Um dos principais avanços do Maya é o streaming swap, que divide grandes transações em múltiplos swaps menores para reduzir o slippage. O protocolo também se destaca pela segurança, utilizando assinaturas por limiar (TSS) para validar as transações e um sistema de rotação de validadores a cada oito dias, garantindo a descentralização e mitigando riscos.

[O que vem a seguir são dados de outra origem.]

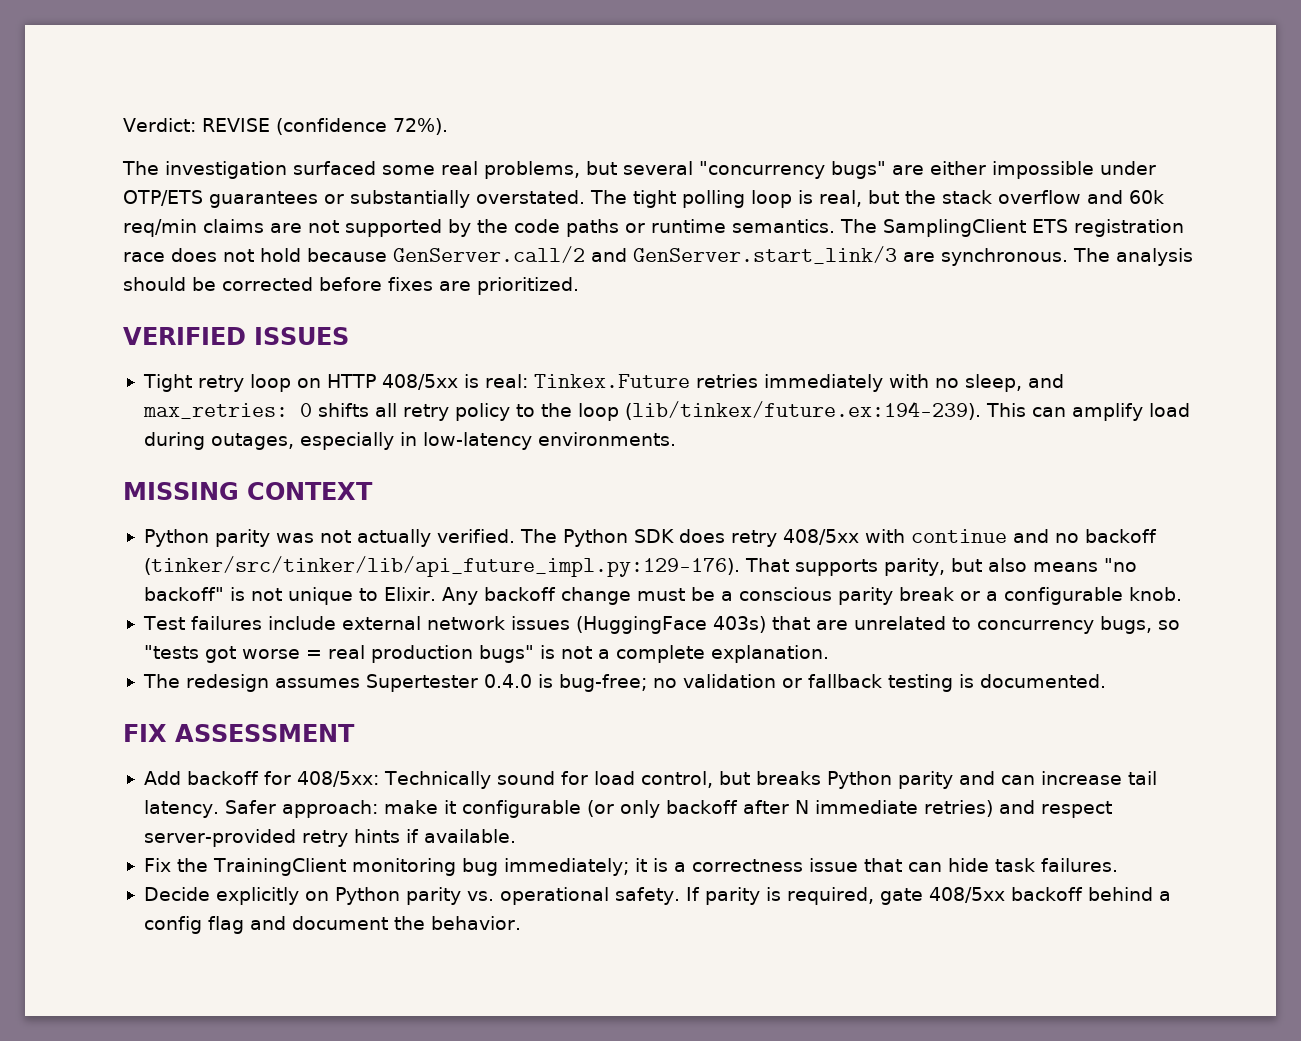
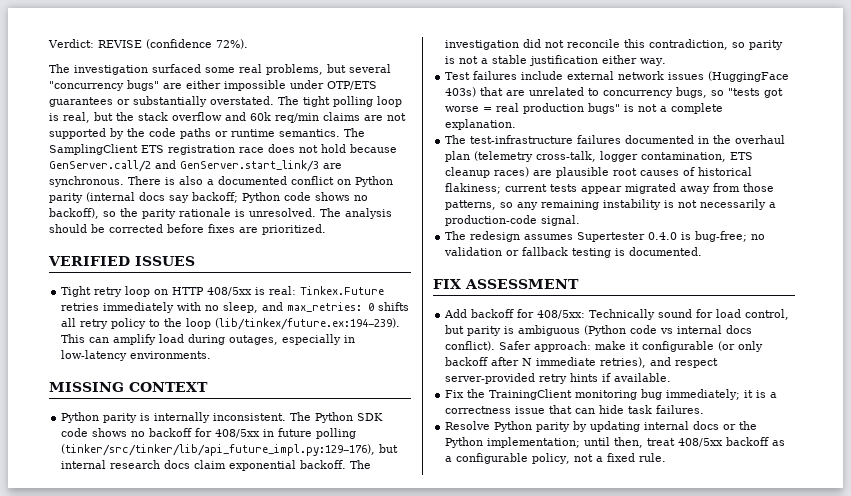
+ There is also a documented conflict on Python parity (internal docs say backoff; Python code shows no backoff), so the parity rationale is unresolved.
- Python parity was not actually verified. The Python SDK does retry 408/5xx with continue and no backoff (tinker/src/tinker/lib/api_future_impl.py:129-176). That supports parity, but also means "no backoff" is not unique to Elixir. Any backoff change must be a conscious parity break or a configurable knob.
+ Python parity is internally inconsistent. The Python SDK code shows no backoff for 408/5xx in future polling (tinker/src/tinker/lib/api_future_impl.py:129-176), but internal research docs claim exponential backoff. The investigation did not reconcile this contradiction, so parity is not a stable justification either way.
+ The test-infrastructure failures documented in the overhaul plan (telemetry cross-talk, logger contamination, ETS cleanup races) are plausible root causes of historical flakiness; current tests appear migrated away from those patterns, so any remaining instability is not necessarily a production-code signal.
- Add backoff for 408/5xx: Technically sound for load control, but breaks Python parity and can increase tail latency.
+ Add backoff for 408/5xx: Technically sound for load control, but parity is ambiguous (Python code vs internal docs conflict).
- Safer approach: make it configurable (or only backoff after N immediate retries) and respect server-provided retry hints if available.
+ Safer approach: make it configurable (or only backoff after N immediate retries), and respect server-provided retry hints if available.
- Decide explicitly on Python parity vs. operational safety. If parity is required, gate 408/5xx backoff behind a config flag and document the behavior.
+ Resolve Python parity by updating internal docs or the Python implementation; until then, treat 408/5xx backoff as a configurable policy, not a fixed rule.

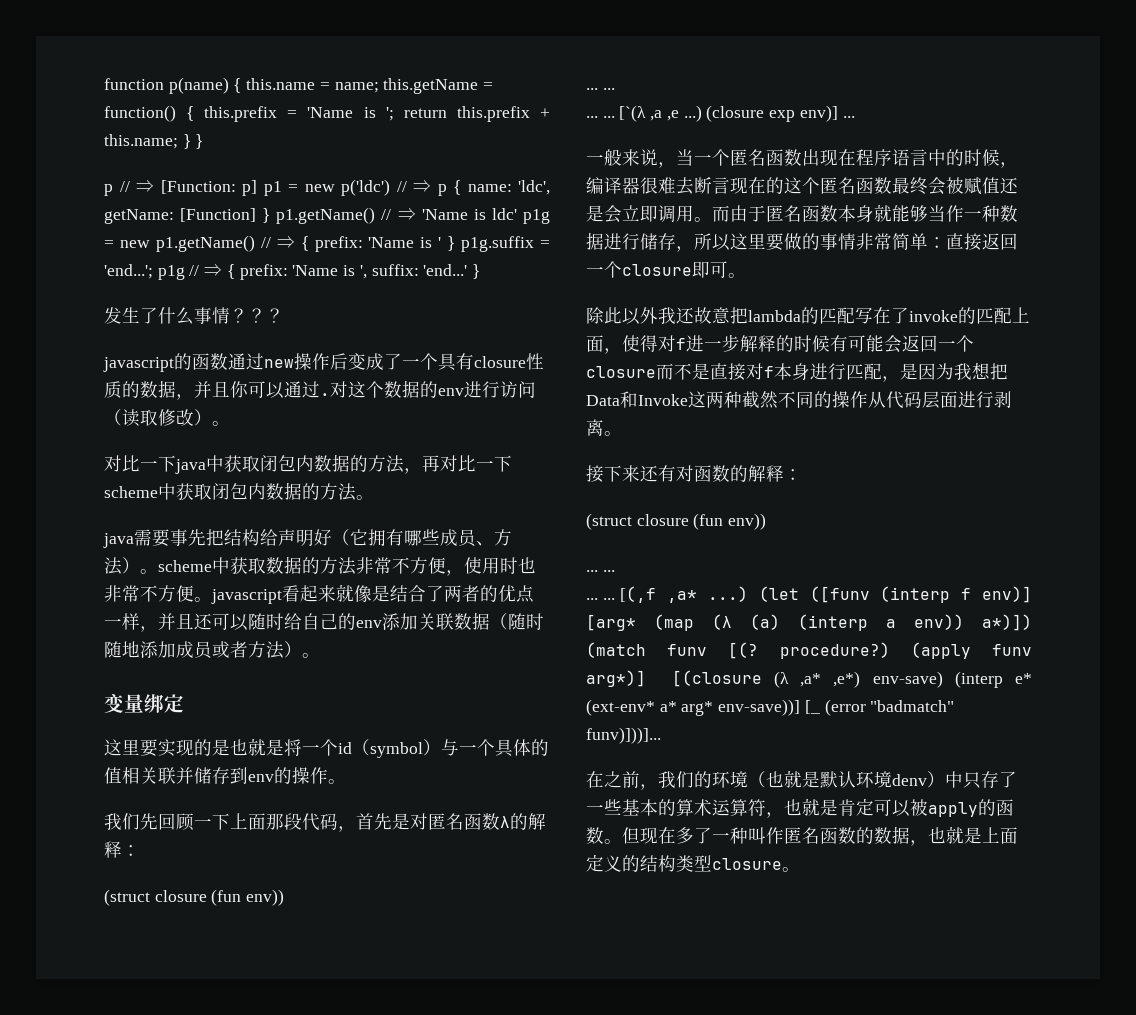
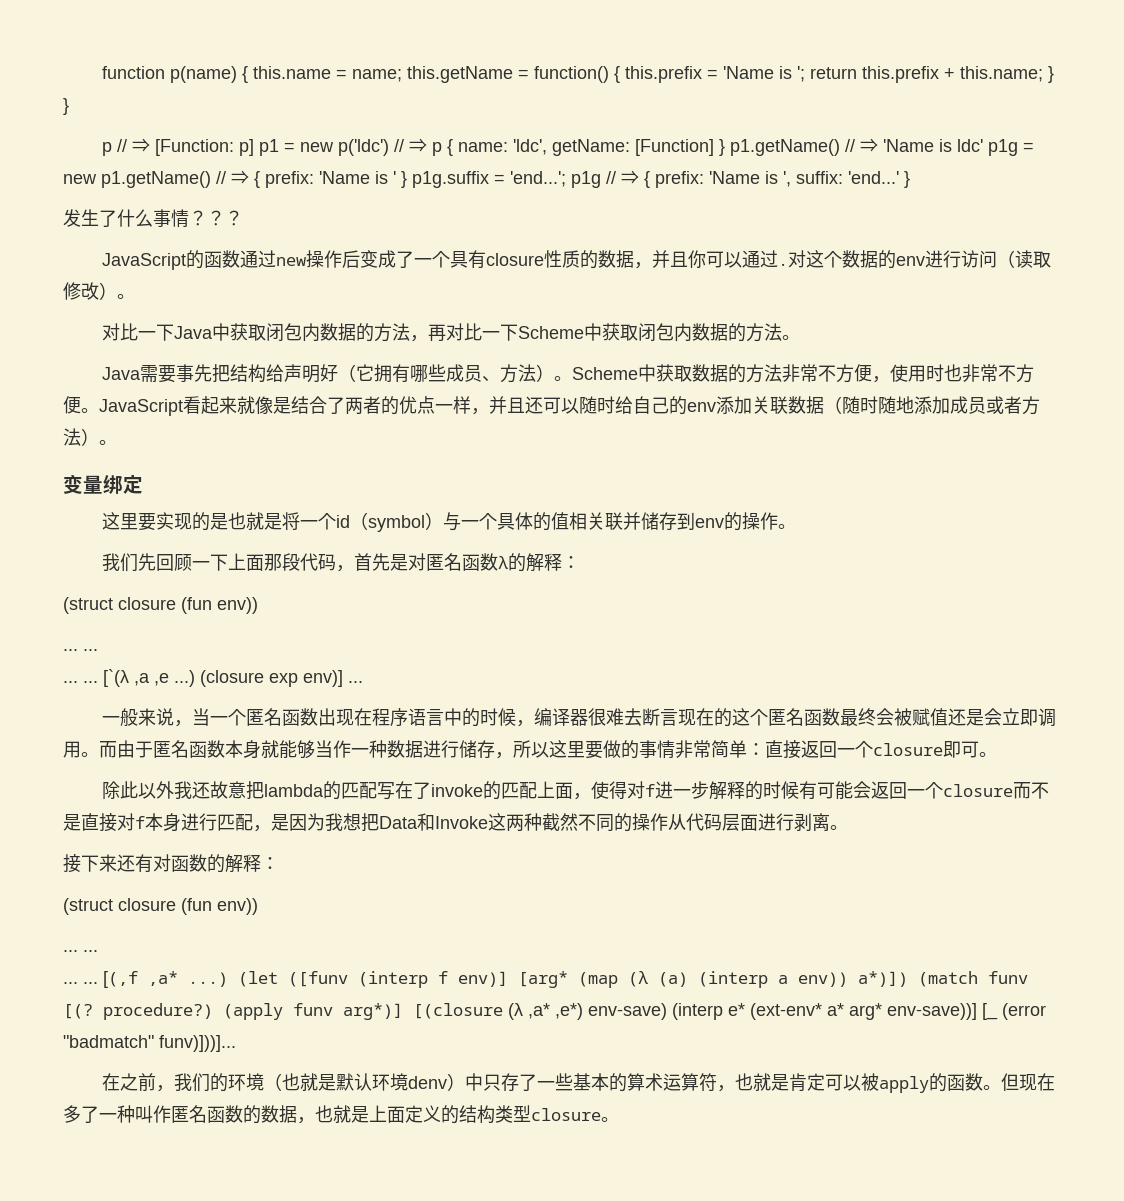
- javascript的函数通过new操作后变成了一个具有closure性质的数据，并且你可以通过.
+ JavaScript的函数通过new操作后变成了一个具有closure性质的数据，并且你可以通过.
- 对比一下java中获取闭包内数据的方法，再对比一下scheme中获取闭包内数据的方法。
+ 对比一下Java中获取闭包内数据的方法，再对比一下Scheme中获取闭包内数据的方法。
- java需要事先把结构给声明好（它拥有哪些成员、方法）。scheme中获取数据的方法非常不方便，使用时也非常不方便。javascript看起来就像是结合了两者的优点一样，并且还可以随时给自己的env添加关联数据（随时随地添加成员或者方法）。
+ Java需要事先把结构给声明好（它拥有哪些成员、方法）。Scheme中获取数据的方法非常不方便，使用时也非常不方便。JavaScript看起来就像是结合了两者的优点一样，并且还可以随时给自己的env添加关联数据（随时随地添加成员或者方法）。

A integração com o Zcash é um marco estratégico, permitindo swaps privados de ZEC para outras criptomoedas. Inicialmente, serão usados T-addresses, com planos futuros para incluir suporte a vaults privadas. O Maya também está colaborando com a Brave para permitir swaps diretos no Brave Wallet.

Para os desenvolvedores, o protocolo oferece ferramentas como Exchange.js e SwapKit, que simplificam a integração com a API do Maya. Já os provedores de liquidez podem obter rendimento ao adicionar ativos aos pools, embora estejam sujeitos a riscos como perda impermanente e exposição ao CACAO.

Com dois anos de operação e mais de 10 milhões de blocos processados, o Maya Protocol busca se consolidar como a principal solução para a movimentação permissionless de ativos entre blockchains, alinhado aos princípios de descentralização, privacidade e liberdade financeira promovidos pelo Bitcoin e Zcash.

 


 

Zcash Pós-Quântico

Daira-Emma, em sua apresentação sobre "Zcash Pós-Quântico", destaca os riscos que a computação quântica representa para a criptografia atual, incluindo as tecnologias utilizadas por Zcash, como assinaturas digitais, criptografia e provas de conhecimento zero (zk-SNARKs).

Ela explica a evolução dos computadores quânticos, mencionando o algoritmo de Simon e como Peter Shor desenvolveu técnicas que podem quebrar sistemas criptográficos baseados em fatoração de números inteiros e logaritmos discretos. Relatórios sugerem que computadores quânticos capazes de comprometer a criptografia atual podem surgir em ataques privados já em 2029, com uma possível demonstração pública por volta de 2032.

Daira alerta para a ameaça de ataques "coletar agora, descriptografar depois", em que dados criptografados hoje podem ser quebrados no futuro. Em Zcash, um dos maiores desafios está na proteção da privacidade durante a transferência de notas, feita atualmente por meio de criptografia de broadcast. Algoritmos pós-quânticos, como o MLPen, oferecem soluções promissoras, mas enfrentam dificuldades técnicas e novas vulnerabilidades.

A adoção de algoritmos híbridos, como o X-Wing, é limitada pela necessidade de manter a privacidade das chaves. Além disso, os sistemas pós-quânticos geram provas maiores, dificultando a escalabilidade da blockchain. Estratégias como o uso de provas recursivas e a adaptação de circuitos para carteiras de hardware são exploradas como soluções transitórias.

Dada a rápida evolução da computação quântica, Daira enfatiza a importância de acelerar o desenvolvimento de soluções criptográficas pós-quânticas. Ela recomenda que desenvolvedores tratem os endereços como segredos, reforcem a segurança das carteiras digitais e acompanhem os avanços em criptografia. Por fim, destaca que a defesa da privacidade digital está diretamente ligada à resistência contra regimes autoritários.

 


 

Zcash-DevTool: Uma Multiferramenta de Desenvolvimento

No último Painel do dia, Kris Nuttycombe apresentou o Zcash DevTool, uma ferramenta de linha de comando para desenvolvimento e experimentação no ecossistema Zcash. O objetivo é facilitar a prototipagem de novas funcionalidades, como ZSAs e novos formatos de memo, com testes rápidos e isolados. O DevTool permite inspecionar endereços e transações, criar e modificar carteiras de testnet, e integrar funcionalidades como rotação de endereços. Durante a apresentação, foram demonstradas operações práticas como a criação de uma carteira, transferência de ZEC e geração de QR codes. Também foi discutido como o DevTool se conecta a dependências locais e como os desenvolvedores podem utilizá-lo para testar novas funcionalidades em testnets. Ele ainda explicou como o DevTool será adaptado para incorporar futuras atualizações da rede Zcash, como ZSAs, e respondeu a perguntas sobre integração com nós regtest e o uso de diferentes ferramentas. O DevTool é projetado para ser uma plataforma flexível e extensível, permitindo que os desenvolvedores testem novas funcionalidades de forma eficiente.